During his tenure, Webb oversaw each of the first crewed missions throughout NASA’s Mercury and Gemini programs until days before the launch of the first Apollo mission.

The public can join in the excitement over the new telescope and the images it’s gathering by attending one of the official Webb Space Telescope Community Events taking place across the country this summer. The list of over 280 events celebrating Webb’s first images is available online and updated frequently.

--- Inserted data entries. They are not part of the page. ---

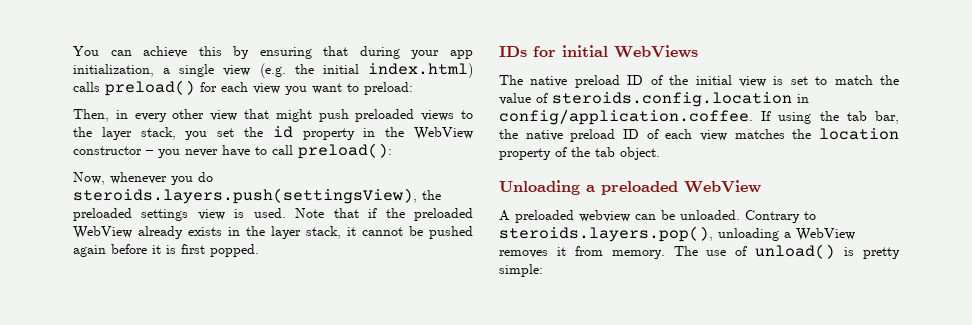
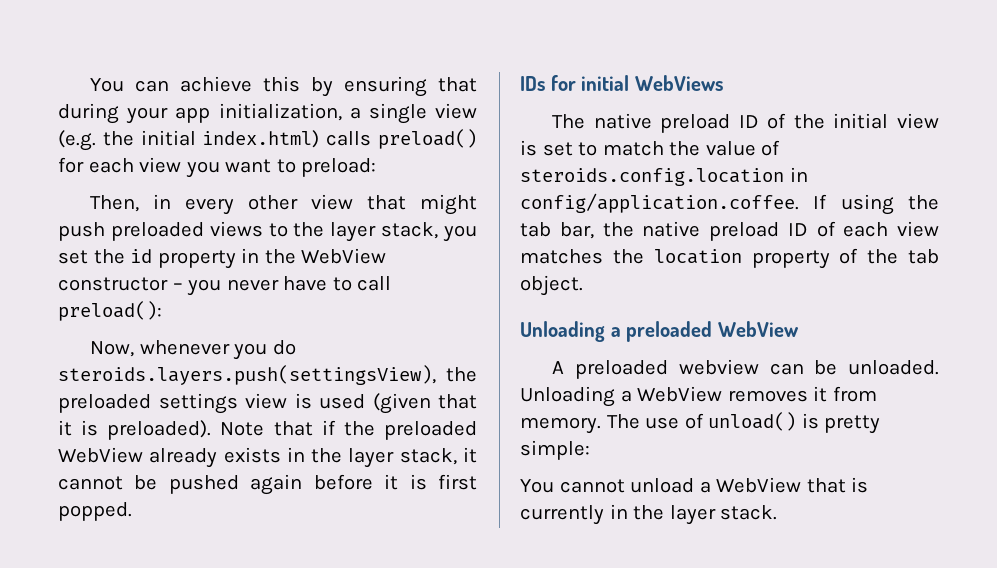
[253,208,286,218] used. -> [319,393,477,414] [58,420,212,440] used (given that it is preloaded).
[745,210,816,223] [499,226,779,242] Contrary to steroids.layers.pop(), unloading -> [520,386,615,407] Unloading
(543, 270) none -> [520,477,869,493] [520,504,778,525] // You cannot unload a WebView that is currently in the layer stack.

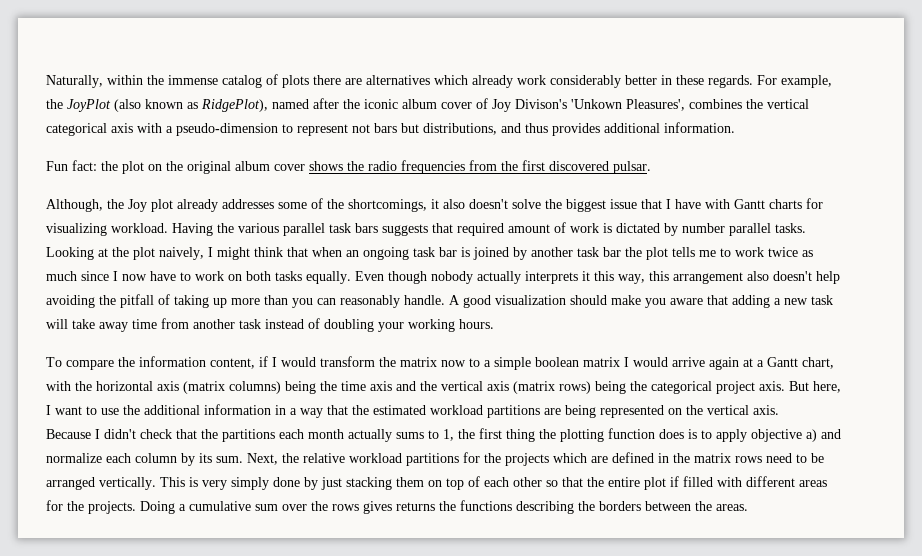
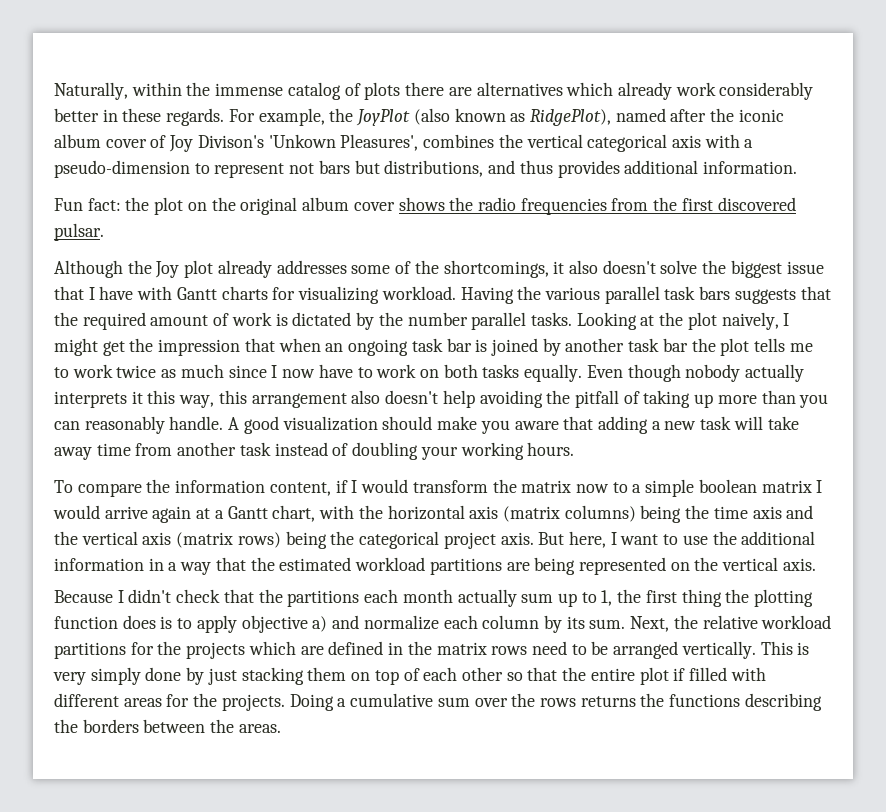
[46,199,103,212] Although, -> [54,260,123,278] Although
(453, 228) none -> [54,312,78,326] the
(678, 229) none -> [378,312,403,326] the
[254,247,283,257] think -> [102,338,241,356] get the impression
[396,432,424,439] sums -> [521,593,577,607] sum up
[363,501,392,514] gives -> (576, 702) none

Webb, an international partnership with ESA and CSA, launched December 25, 2021 from Europe’s Spaceport in Kourou, French Guiana. After unfolding into its final form in space and successfully reaching its destination one million miles from Earth, the observatory is beginning to explore every phase of cosmic history – from within the solar system to the most distant observable galaxies in the early universe.

This landscape of “mountains” and “valleys” speckled with glittering stars is actually the edge of a nearby, young, star-forming region called NGC 3324 in the Carina Nebula. Captured in infrared light by NASA’s new James Webb Space Telescope, this image reveals for the first time previously invisible areas of star birth. July 2022 (Photo courtesy NASA)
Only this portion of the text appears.